Thanks man, this is exactly what I needed. I was just messing around with modding a game that I am playing at the moment. I was looking to export some data as JSON, so that I persist state between gaming sessions. This did the trick perfectly. You’ve saved me a bunch of time, and I really appreciate that you make this free to use.

Thank you!

— comment by Francois on July 2nd, 2017 at 2:30pm JST (7 years, 3 months ago) comment permalink

I’d like to request support for boolean keys, right now it says “can’t encode table with a key of type boolean”. A simple fix is to have


if type(key) == ‘boolean’ then
table.insert(string_keys, tostring(key))
elseif type(key) == ‘string’ then

Makes sense. Done. —Jeffrey

— comment by Anonymous on August 19th, 2017 at 9:12am JST (7 years, 2 months ago) comment permalink

Using VERSION = ‘20170416.23’

At line 1325:

local encode_value – – must predeclare because it calls itself
function encode_value

Actually, you don’t need to predeclare a recursive function in Lua. The interpreter includes the function in its own _ENV before calling the function. You only need to predeclare pairs of recursive functions, like this:

local a
local function b()
  a()
end
function a()
  b()
end

I know about that property of Lua and use it elsewhere in the file, so I suppose there was something esoteric happening at one point during development that made me feel the need to do it explicitly. The Lua docs are pretty clear that the two expressions are identical, so I’m at a loss to guess what it might have been, but in any case, you’re right and I’ve tidied it up. Thanks. —Jeffrey

— comment by Chronos Phaenon Eosphoros on August 21st, 2017 at 11:26pm JST (7 years, 2 months ago) comment permalink

Using VERSION = ‘20170416.23’

I’m using you package for debugging code, so I need to encode table which includes functions. For my purposes, I just added this to encode_value():

elseif type(value) == ‘function’ then
  return tostring(value)

However, as a suggestion, I think it would be nice if you either:

1- included some kind of types whitelist as an option for encoodin; or
2- made JSON:onEncodeError() interactive, as is JSON:onDecodeError(); or
3- both of the above.

Anyways, I’m quite happy with this package. Very nice implementation, quick, efficient and very useful.

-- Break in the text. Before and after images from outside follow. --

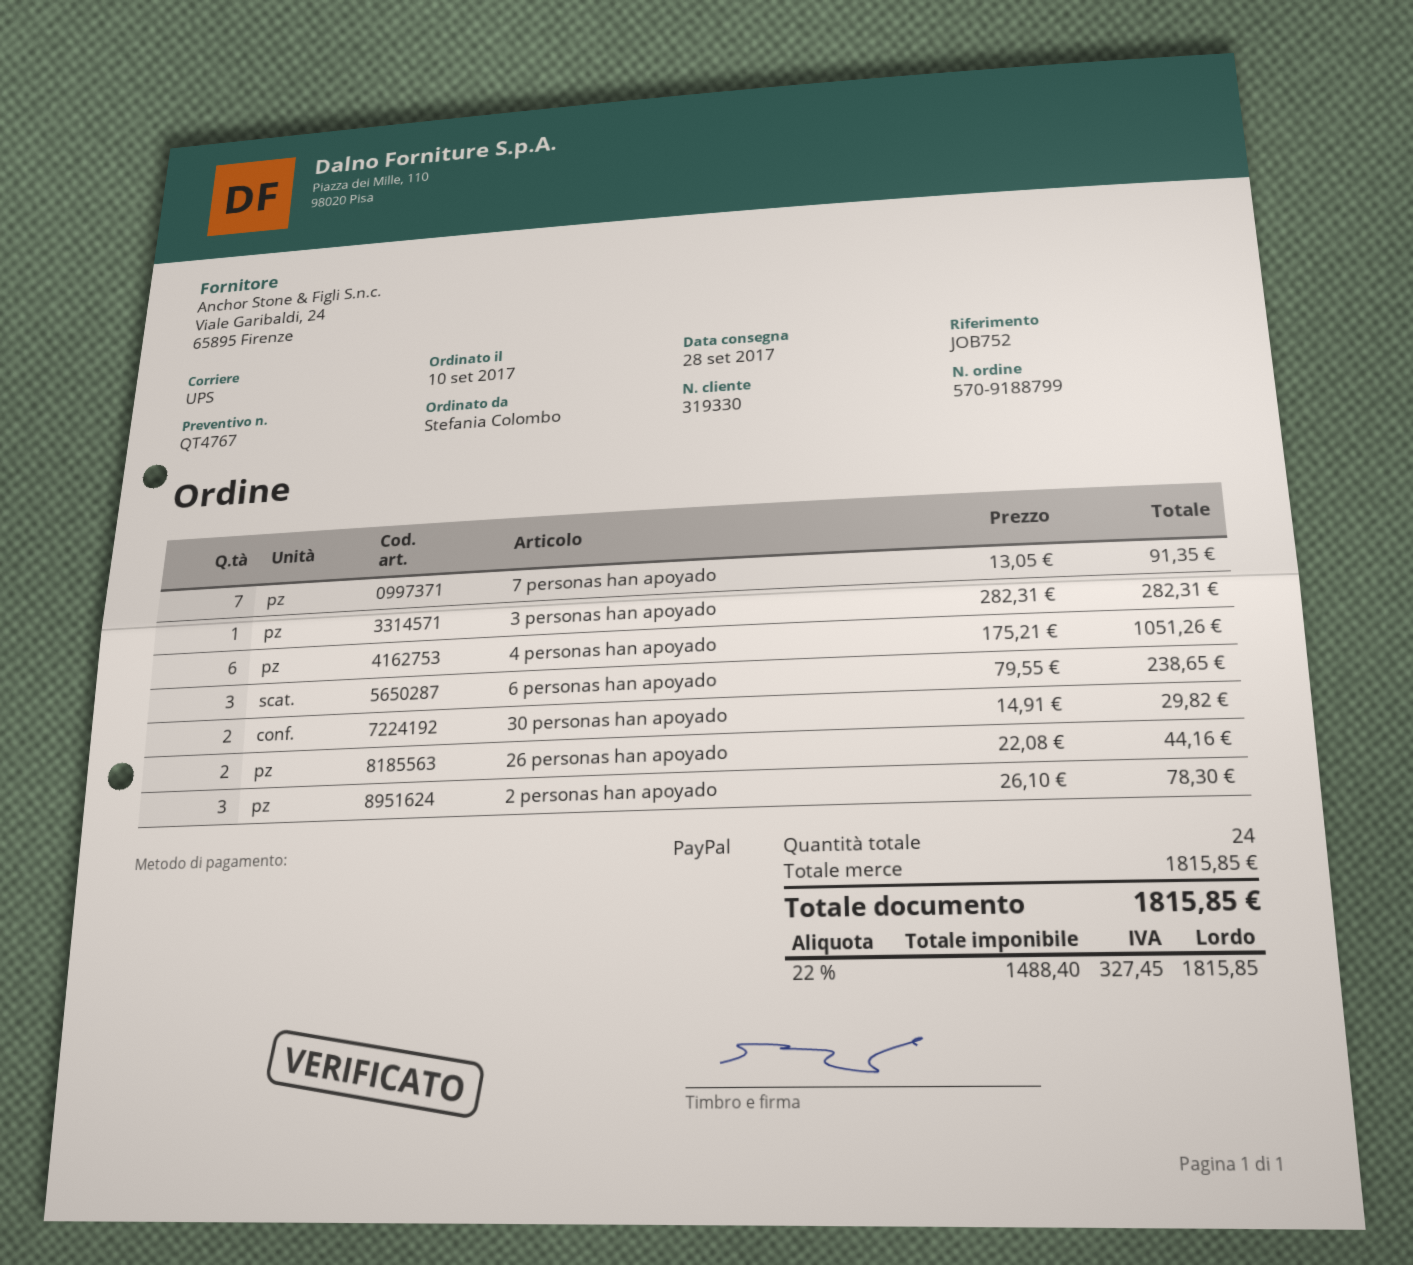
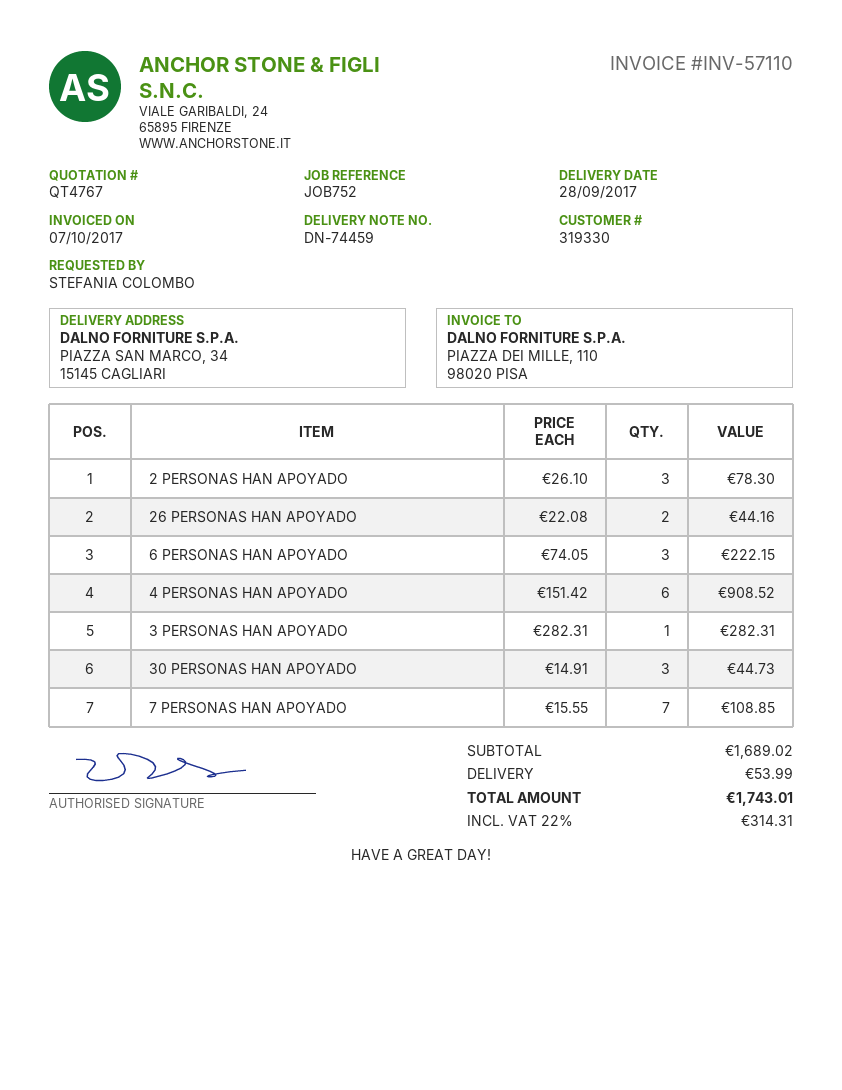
7 personas han apoyado: 7 x 13.05 = 91.35 -> 7 x 15.55 = 108.85
4 personas han apoyado: 6 x 175.21 = 1051.26 -> 6 x 151.42 = 908.52
6 personas han apoyado: 3 x 79.55 = 238.65 -> 3 x 74.05 = 222.15
30 personas han apoyado: 2 x 14.91 = 29.82 -> 3 x 14.91 = 44.73
subtotal: 1815.85 -> 1689.02
shipping: none -> 53.99
tax: 22% = 327.45 -> 22% = 314.31
total: 1815.85 -> 1743.01

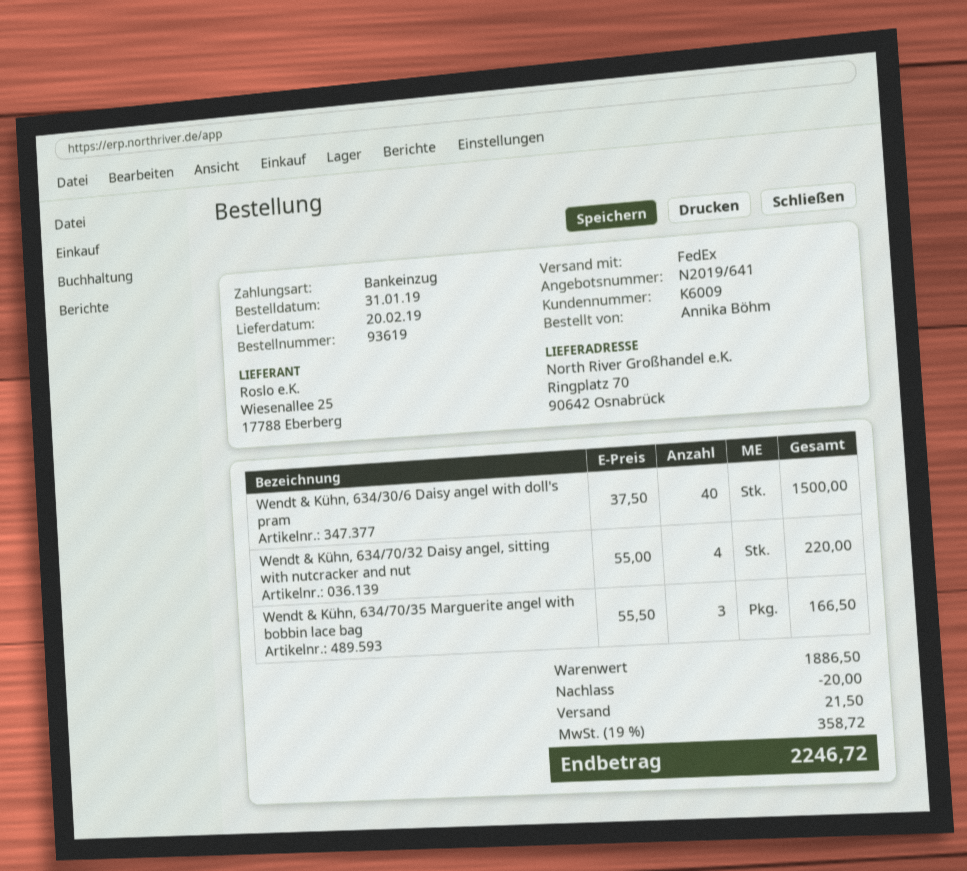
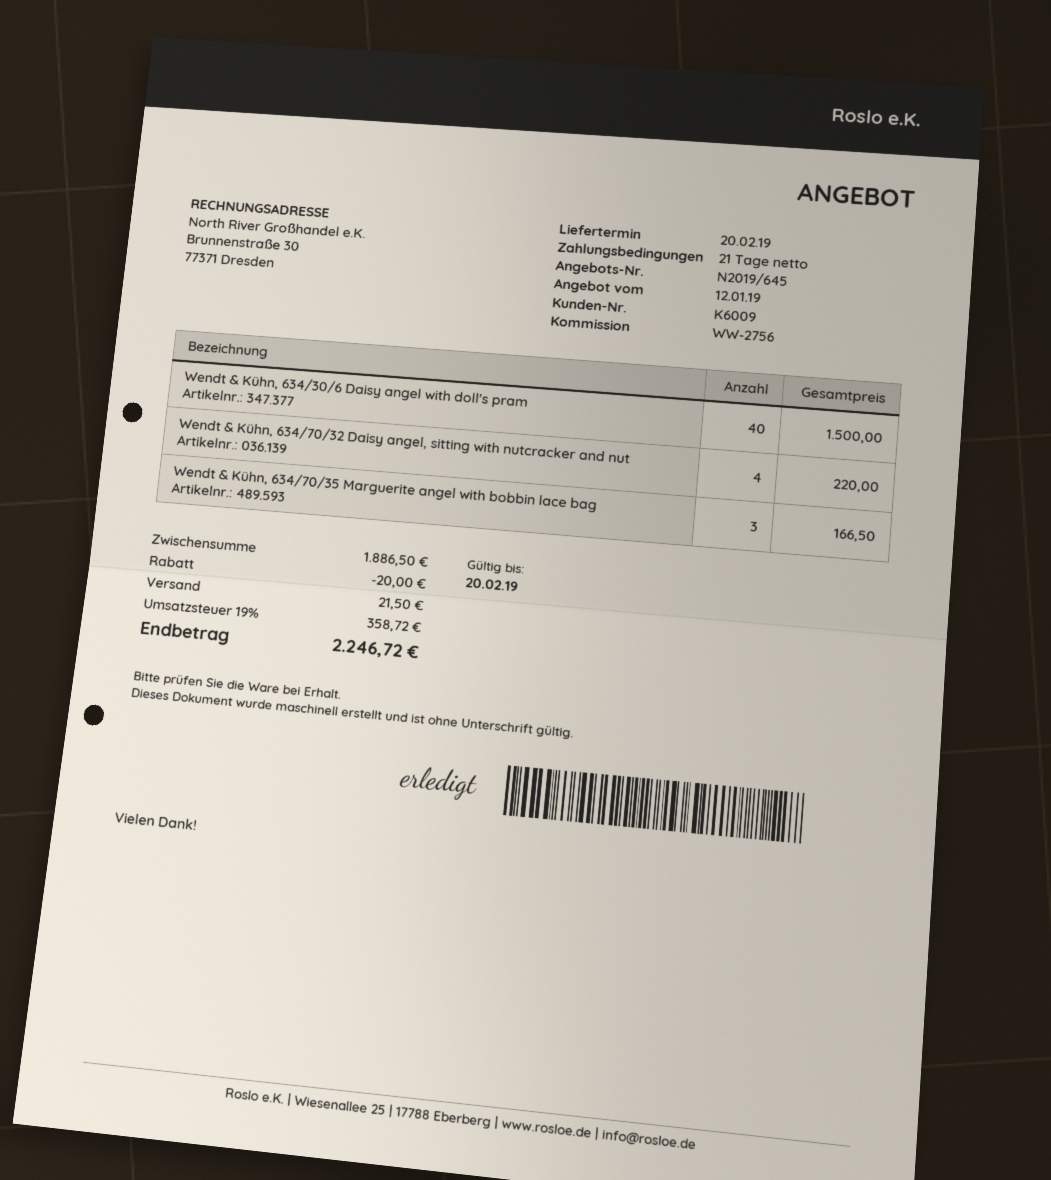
quote number: N2019/641 -> N2019/645

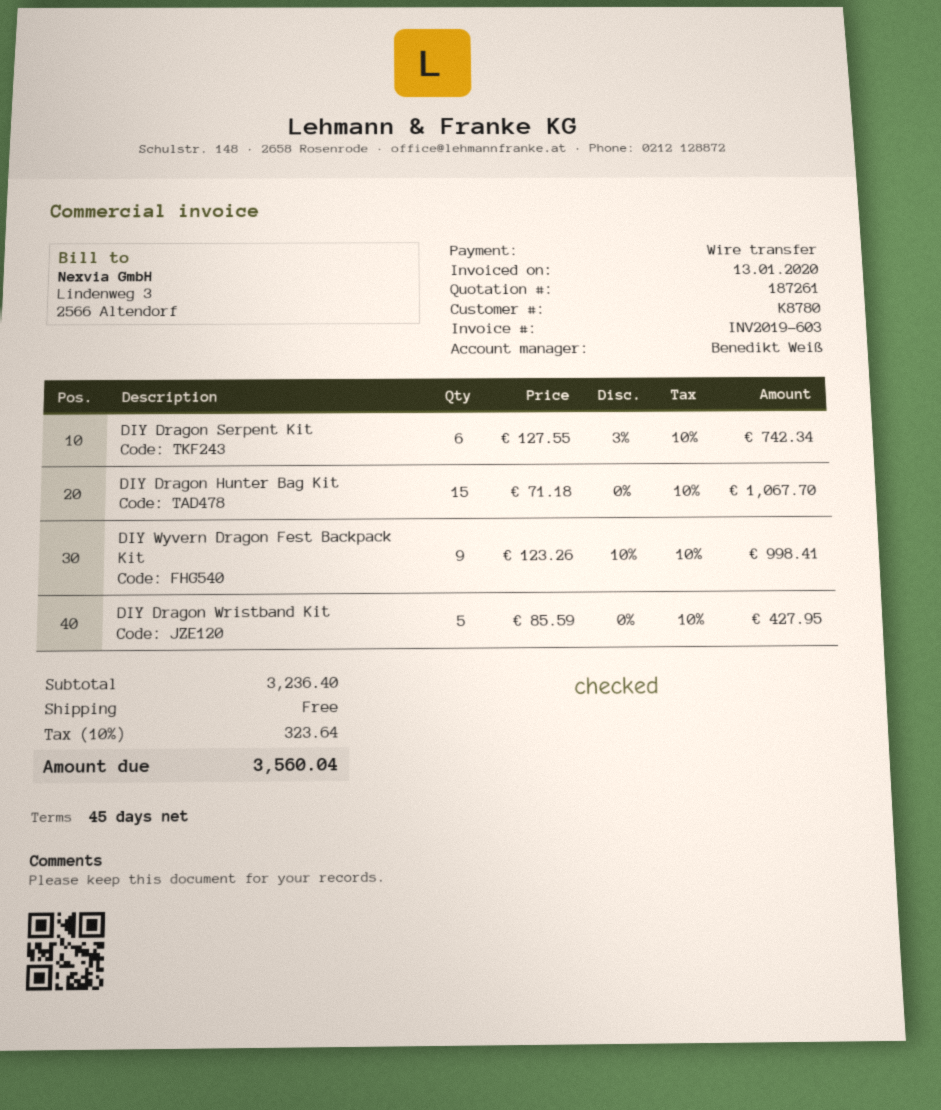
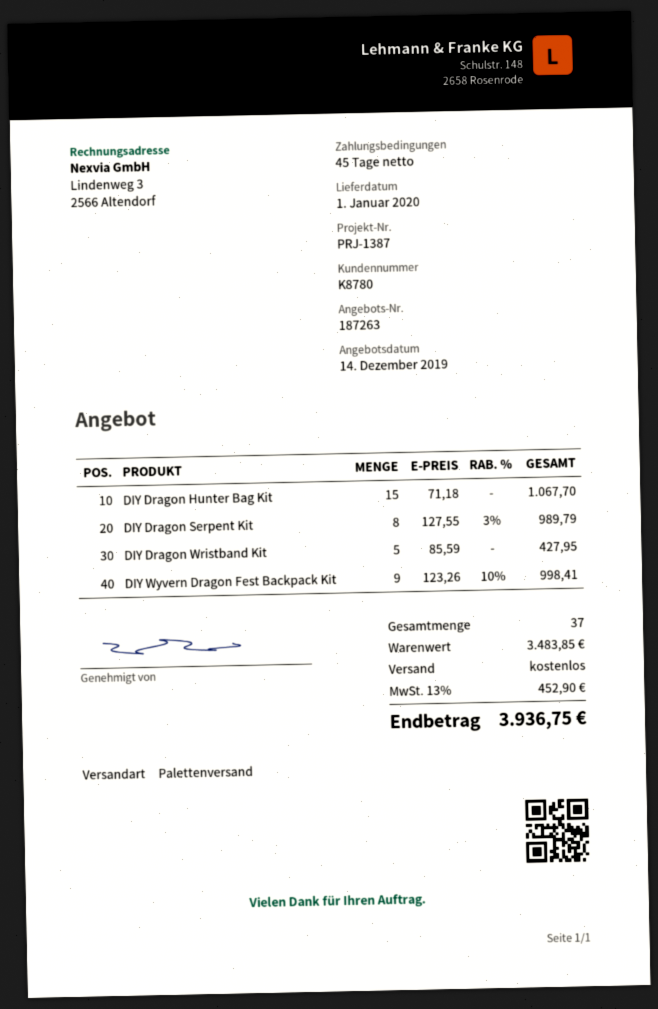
quote number: 187261 -> 187263
DIY Dragon Serpent Kit: 6 x 127.55 - 3% = 742.34 -> 8 x 127.55 - 3% = 989.79
subtotal: 3236.40 -> 3483.85
tax: 10% = 323.64 -> 13% = 452.90
total: 3560.04 -> 3936.75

Good idea, thanks. Check out unsupportedTypeEncoder() in the new version I just posted. —Jeffrey

— comment by Chronos Phaenon Eosphoros on August 21st, 2017 at 11:34pm JST (7 years, 2 months ago) comment permalink

Hi Jeffrey,

Great package! We’ve been using it for a while now and it works pretty well. This seems to have been mentioned before but as of Version 20170823.25 (version 25: August 23, 2017) we haven’t been able to pass a null option for *decoding* JSON strings. This is useful to us because we need to retain keys in the lua table (since there is no distinction between keys that don’t exist and keys assigned as nil values). Having null configurable when encoding a JSON string is not sufficient because we decode, modify, and then subsequently encode it again. The patch we made was as follows:


1086: - return nil, start + 4
1086: + return options.null, start + 4

Is there any chance that this patch could be surfaced for the next release?

Cheers,
Max

Oops, yeah, that was mentioned four years ago… I completely missed it, sorry. Thanks for the bump. I’ve just pushed the update. —Jeffrey

— comment by Max Sindwani on September 27th, 2017 at 6:28am JST (7 years ago) comment permalink

I’m trying to call JSON:decode() from inside an a startAsyncTask() call. From time to time the string passed might not contain valid JSON and decode() will raise an error. Lightroom, though, buries errors inside tasks which means I have no way to catch the error. Checking the string for valid JSON before passing to decode isn’t trivial. I wondered if you had anything to suggest.

many thanks.

You can trap such errors by using LrFunctionContext.postAsyncTaskWithContext() and immediately adding a cleanup or failure handler to the context passed to the new task. —Jeffrey

— comment by kim on September 28th, 2018 at 1:24am JST (6 years ago) comment permalink

The encode/decode process is causing loss of precision for floating point numbers. I changed the tostring() call in encode _value to string.format(‘%20.16g’,value) to fix the problem.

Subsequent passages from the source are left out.